In the introduction to the fourth volume, Peabody wrote that his commitment to women’s fiction stems from a 1978 gig with Pacifica Radio when three guests on his show opened his eyes to the added hurdles that women encounter getting published: “Their courage and resistance in the face of so much flack impressed the hell out of me.” In a 2011 Washington Post article, Mary Kay Zuravleff, a best-selling novelist included in the series, called Peabody “the great connector,” as editor, publisher, and teacher. (Peabody was an instructor at The Writer’s Center, where I met him in a fiction workshop before he joined the Johns Hopkins writing faculty, and he included a story of mine in his 2008 anthology of fiction by D.C. men.)

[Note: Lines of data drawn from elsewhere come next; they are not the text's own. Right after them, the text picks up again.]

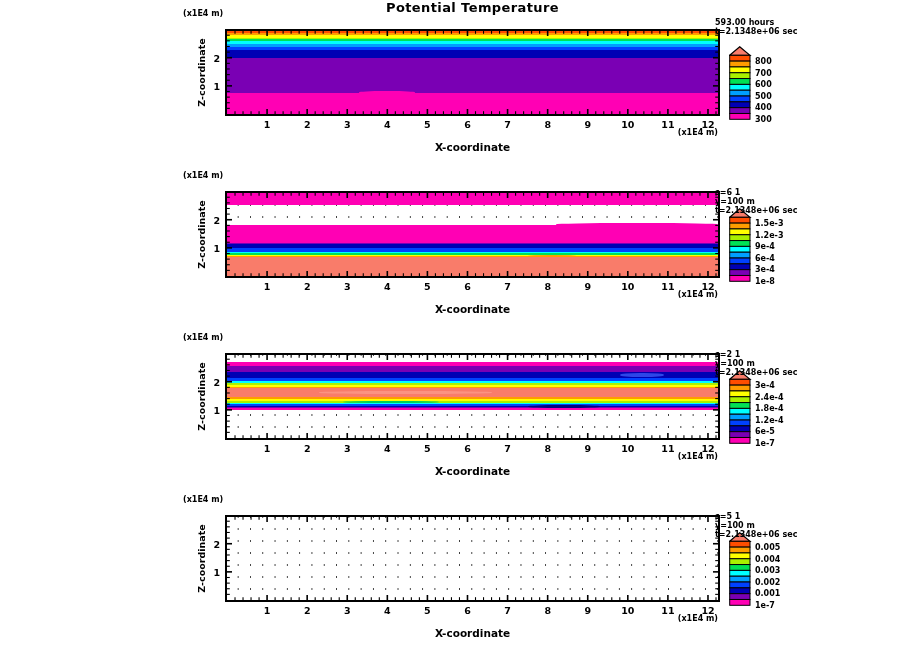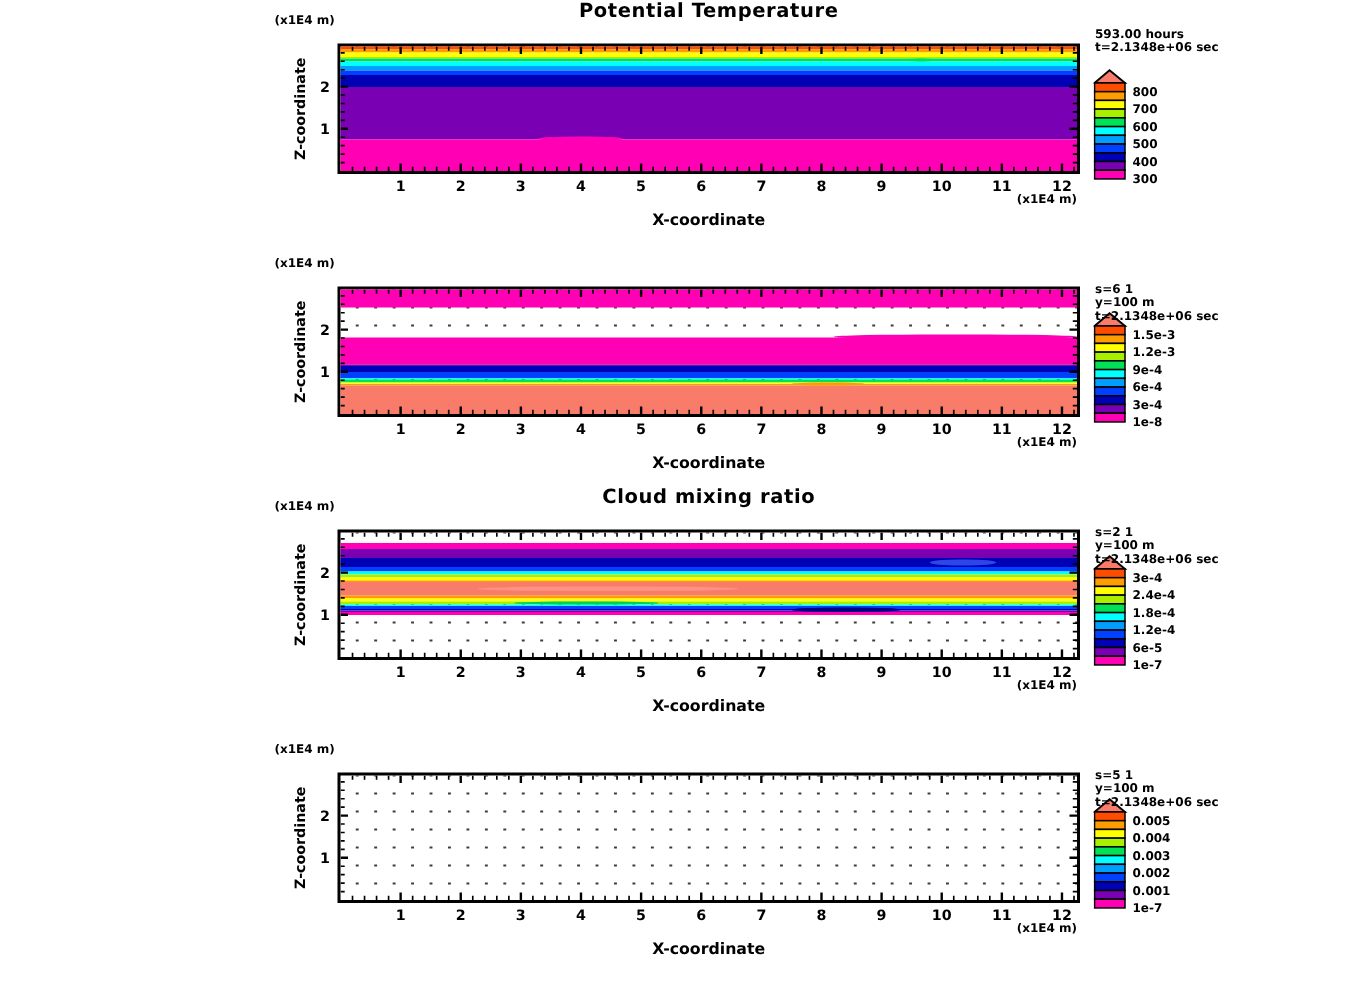--- a/index.html
+++ b/index.html
@@ -22,7 +22,7 @@
   .zticklab{position:absolute;left:196px;width:24px;text-align:right;font-size:9.5px}
   .xunit{position:absolute;left:640px;width:78px;top:128px;text-align:right;font-size:8px;white-space:nowrap}
   .xlab{position:absolute;left:225px;top:141px;width:495px;text-align:center;font-size:10.5px}
-  .lheader{position:absolute;left:730px;font-size:8px;white-space:nowrap}
+  .lheader{position:absolute;left:715px;font-size:8px;white-space:nowrap}
   .cbar{position:absolute;left:729px;top:46px;width:75px;height:80px}
   .cbar svg text{font:bold 8px "DejaVu Sans",sans-serif;fill:#000}
 </style>

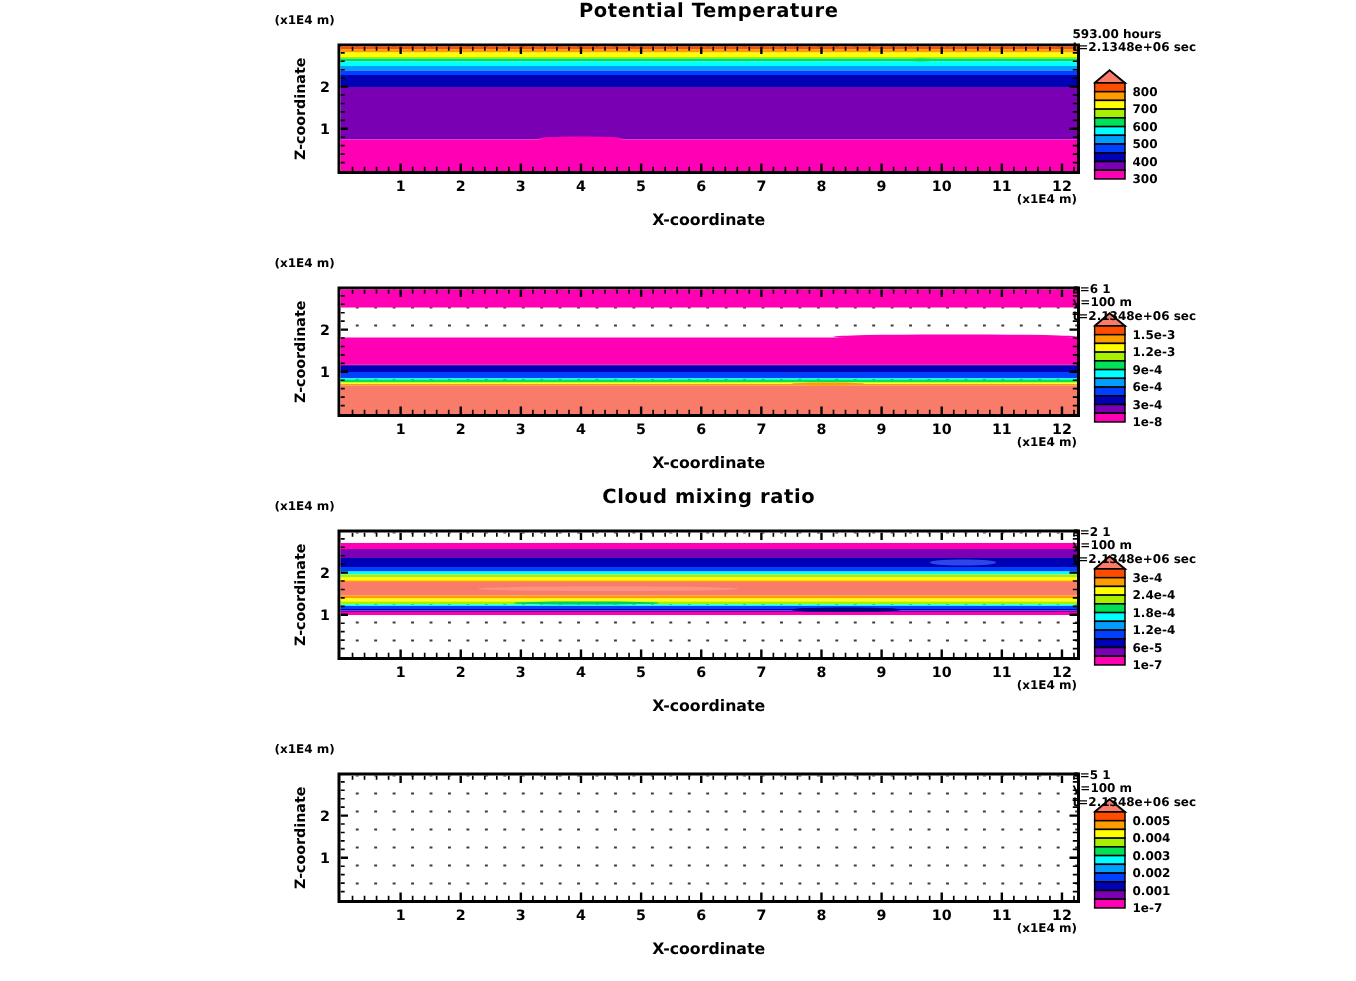--- a/index.html
+++ b/index.html
@@ -453,7 +453,6 @@
     </div>
 
   <div class="panel" style="top:324px">
-    <div class="ptitle">Cloud mixing ratio</div>
     <div class="yunit">(x1E4 m)</div>
     <div class="ylab">Z-coordinate</div>
     <div class="frame">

The Paycock Press series aims “to energize, anthologize, promote, and cross-pollinate the Washington literary scene.” One of the delights of this installment is the disregard for the supposed boundary markers of women’s fiction.

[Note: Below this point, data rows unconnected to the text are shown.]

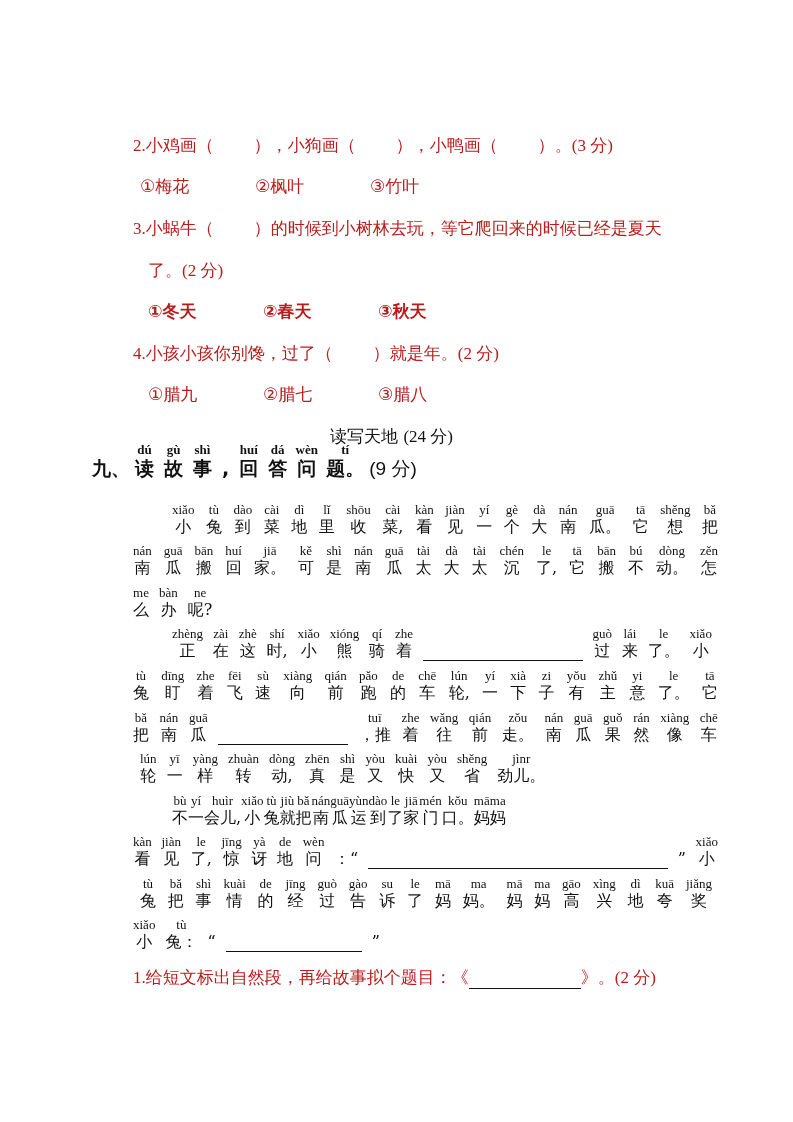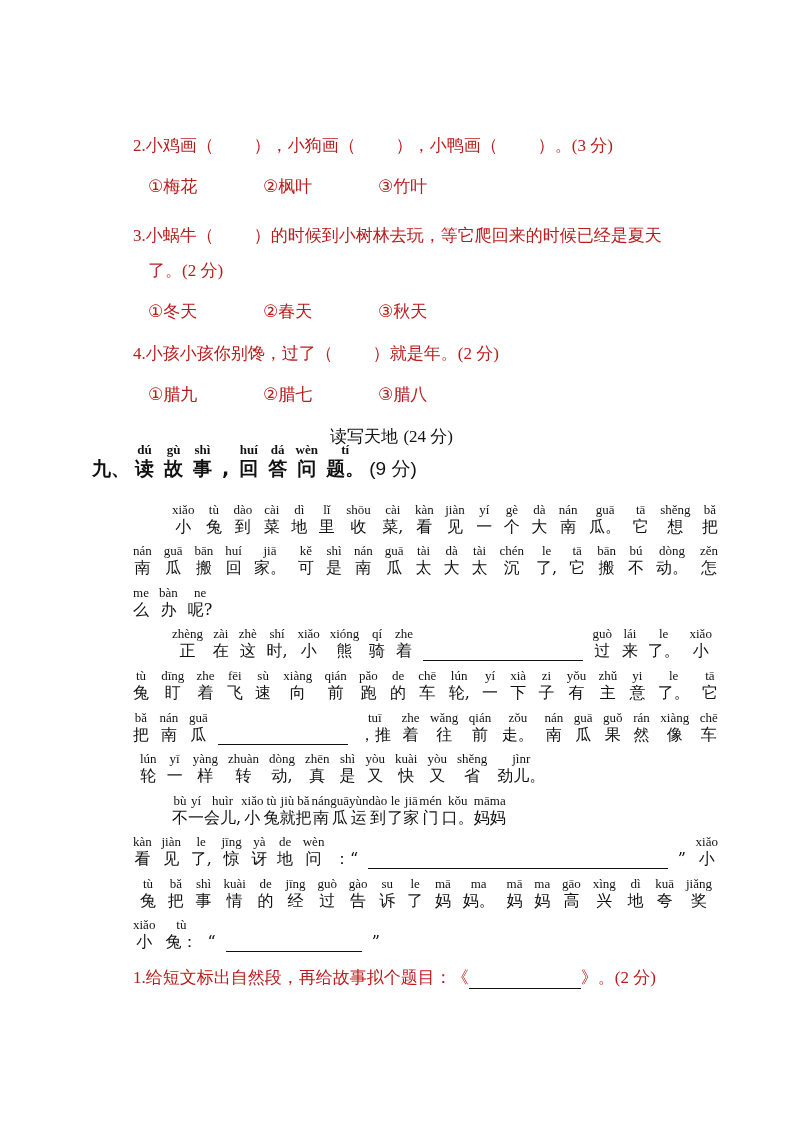--- a/index.html
+++ b/index.html
@@ -25,7 +25,7 @@
 <div class="line q" style="left:133px;top:134px;">
   <span class="num">2.</span><span>小鸡画（</span><span class="blank-paren" style="width:40px"></span><span>），小狗画（</span><span class="blank-paren" style="width:40px"></span><span>），小鸭画（</span><span class="blank-paren" style="width:40px"></span><span>）。</span><span class="num">(3 分)</span>
 </div>
-<div class="line q" style="left:148px;top:175px;">
+<div class="line q" style="left:140px;top:175px;">
   <span class="opt" style="width:115px">①梅花</span><span class="opt" style="width:115px">②枫叶</span><span class="opt">③竹叶</span>
 </div>
 

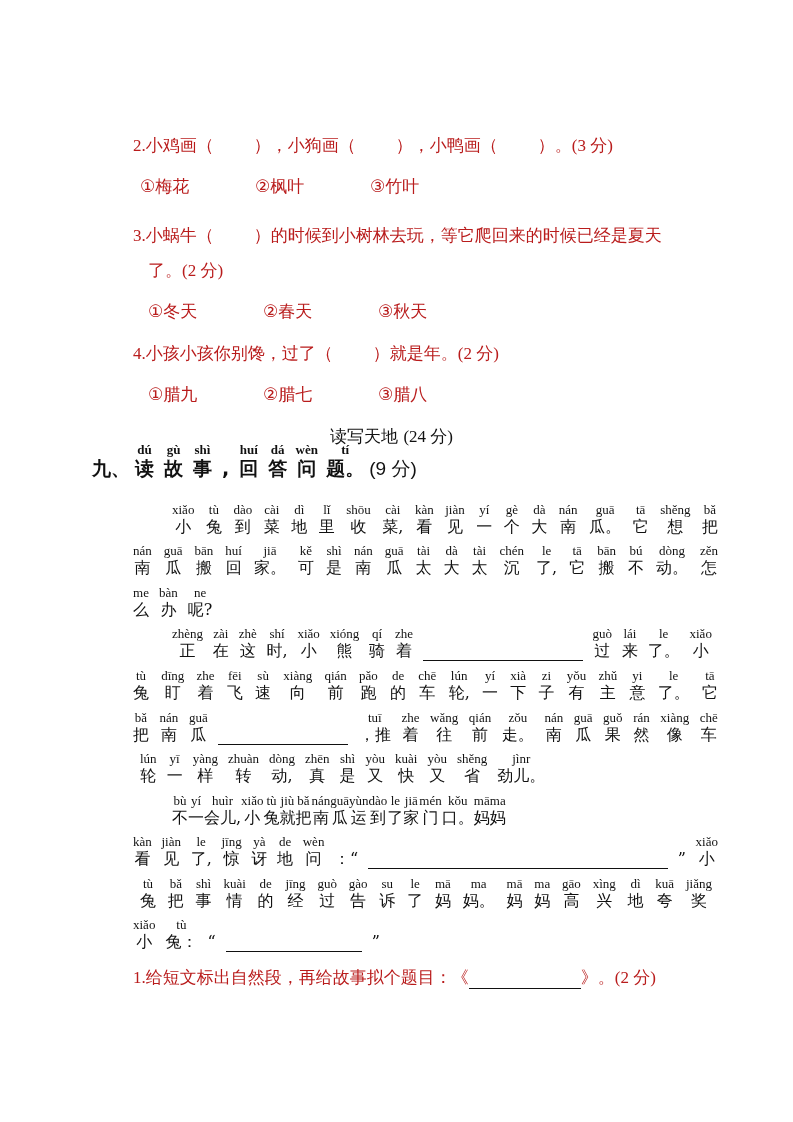--- a/index.html
+++ b/index.html
@@ -29,7 +29,7 @@
   <span class="opt" style="width:115px">①梅花</span><span class="opt" style="width:115px">②枫叶</span><span class="opt">③竹叶</span>
 </div>
 
-<div class="line q" style="left:133px;top:217px;margin-top:7px;">
+<div class="line q" style="left:133px;top:217px;">
   <span class="num">3.</span><span>小蜗牛（</span><span class="blank-paren" style="width:40px"></span><span>）的时候到小树林去玩，等它爬回来的时候已经是夏天</span>
 </div>
 <div class="line q" style="left:148px;top:259px;">

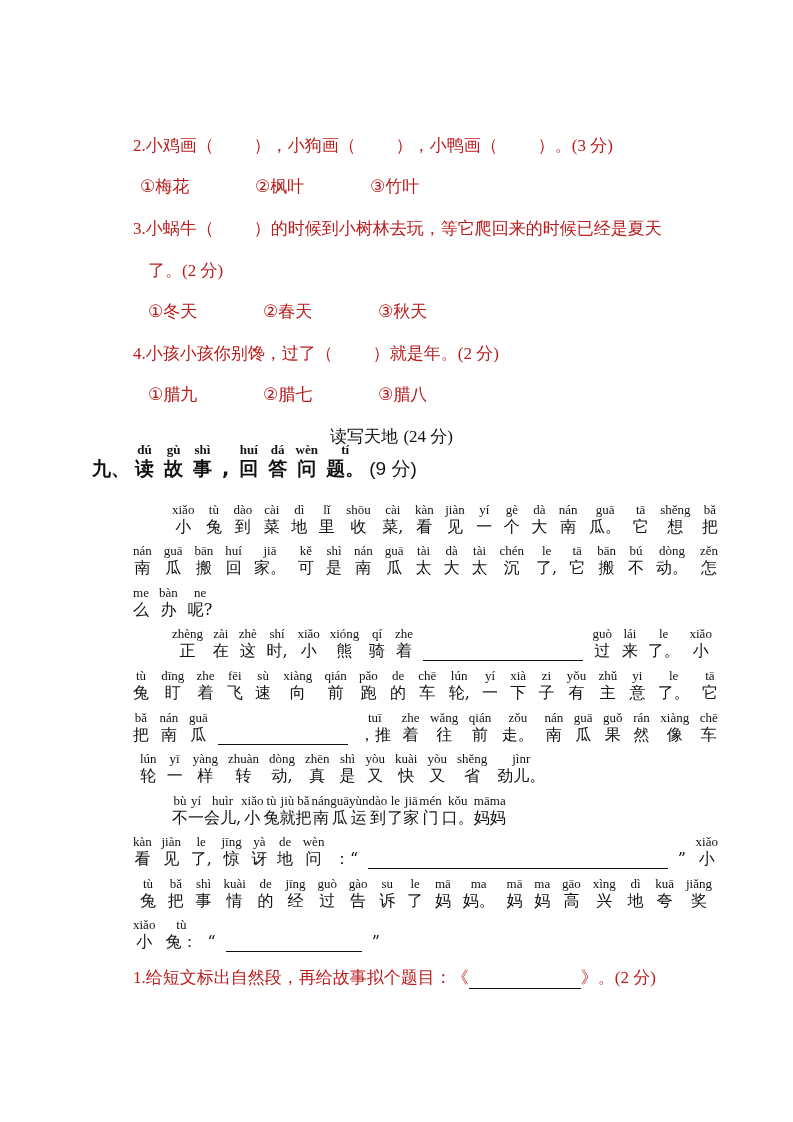--- a/index.html
+++ b/index.html
@@ -35,7 +35,7 @@
 <div class="line q" style="left:148px;top:259px;">
   <span>了。</span><span class="num">(2 分)</span>
 </div>
-<div class="line q" style="left:148px;top:300px;">
+<div class="line q" style="left:148px;top:300px;font-weight:bold;">
   <span class="opt" style="width:115px">①冬天</span><span class="opt" style="width:115px">②春天</span><span class="opt">③秋天</span>
 </div>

Have these anthologies from a little press opened doors for women writers? Hard to say, but I count two dozen contributors (out of 249) who have published books of their own, and there are doubtless more. With strong characters, strong voices and incisiveness, these stories stake their authors’ claim for attention. And that path to the rest of their work may be the greatest service that the Paycock series provides to its authors and to readers.

But there is also the intangible encouragement. My great aunt taught English in D.C. public schools for decades, read widely, and had a tart tongue and a clear point of view. But I find no evidence that she ever put her stories to paper. If she’d lived in the Paycock era, we might have her voice now.

Not all the voices here are equally compelling, and not all the stories have satisfying endings. But if the selection occasionally proves uneven, the risk is worth it. Defying Gravity prizes an ear for witness over comfort or safety. And like the author party that Peabody imagines in the introduction, in that gathering of witnesses and testimony there’s a deep satisfaction.

David A. Taylor’s fiction has appeared in the anthologies Stress City and Eclectica’s Best Fiction, and in Potomac Review, Jabberwock, Barrelhouse, Washington City Paper, Rio Grande Review, and the Baltimore Review. His collection Success: Stories received the Washington Writers’ Publishing House fiction prize and was a People’s Choice finalist in the Library of Virginia Literary Awards. His nonfiction book Soul of a People (2009), about the WPA writers of the 1930s, was ranked among the Best of the Month by Amazon.com and the year’s best books by the Pittsburgh Post-Gazette. It was made into a Smithsonian documentary film that Taylor wrote and co-produced. His nonfiction also includes Ginseng, the Divine Root (2006), a plant’s odyssey, and The War of 1812 and the Rise of the U.S. Navy (2012), co-authored with Mark Collins Jenkins for National Geographic Books. He contributes to the Washington Post, teaches at the Writer’s Center, and lives in D.C.